▶ WHAT THE EXERCISE ASKS
Everything from the line with "Britto Disney Maleficent" to the end of the material is to be retyped exactly, both ends included, and nothing else.
......
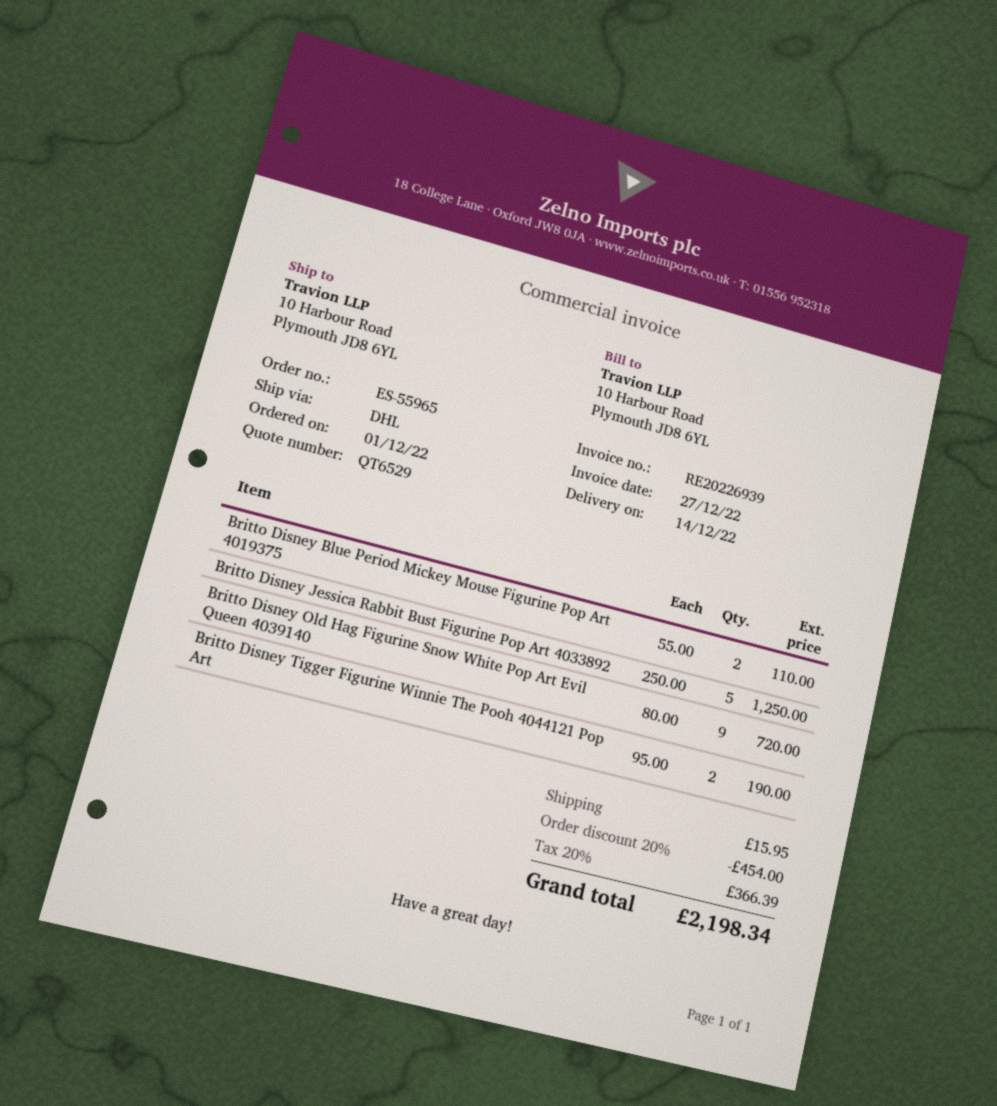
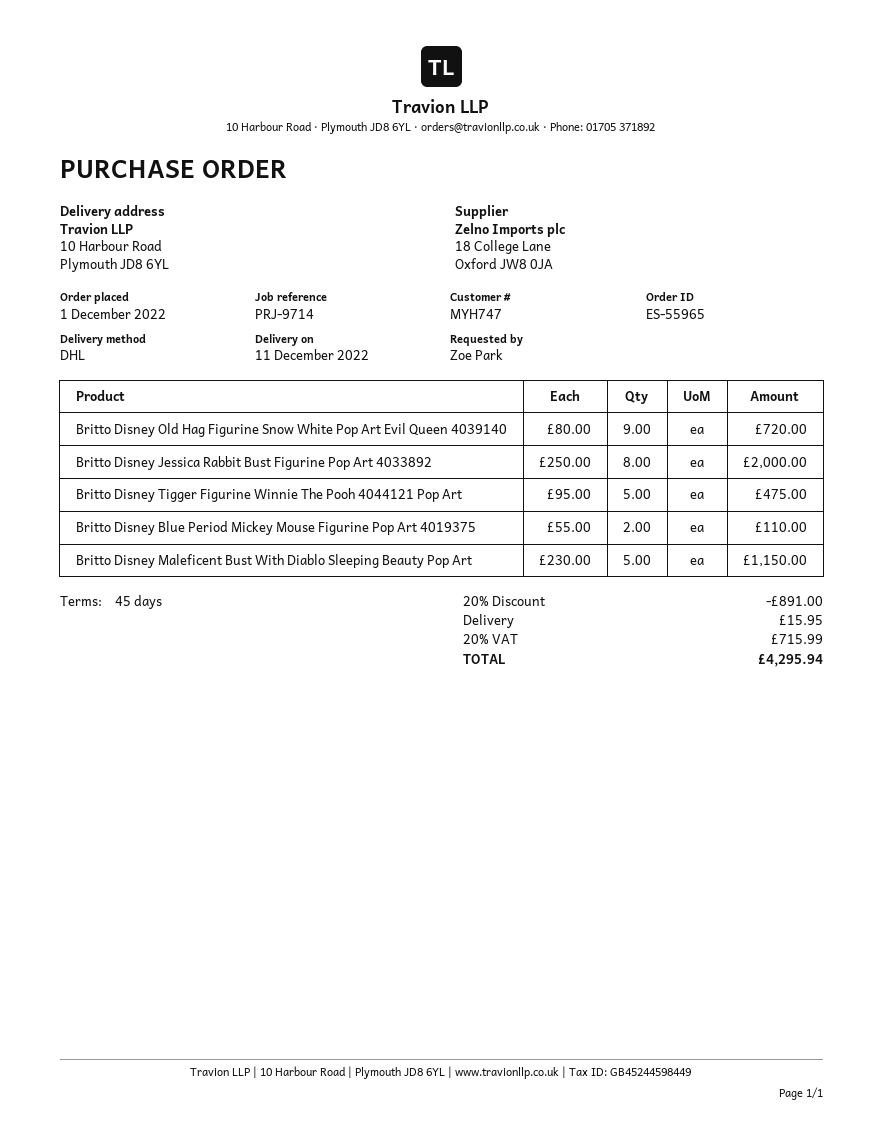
delivery date: 2022-12-14 -> 2022-12-11
Britto Disney Jessica Rabbit Bust Figurine Pop Art 4033892: 5 x 250.00 = 1250.00 -> 8 x 250.00 = 2000.00
Britto Disney Tigger Figurine Winnie The Pooh 4044121 Pop Art: 2 x 95.00 = 190.00 -> 5 x 95.00 = 475.00
Britto Disney Maleficent Bust With Diablo Sleeping Beauty Pop Art: none -> 5 x 230.00 = 1150.00
discount: 20% = 454.00 -> 20% = 891.00
tax: 20% = 366.39 -> 20% = 715.99
total: 2198.34 -> 4295.94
......
▶ OUTPUT FOR THIS TASK
Britto Disney Maleficent Bust With Diablo Sleeping Beauty Pop Art: none -> 5 x 230.00 = 1150.00
discount: 20% = 454.00 -> 20% = 891.00
tax: 20% = 366.39 -> 20% = 715.99
total: 2198.34 -> 4295.94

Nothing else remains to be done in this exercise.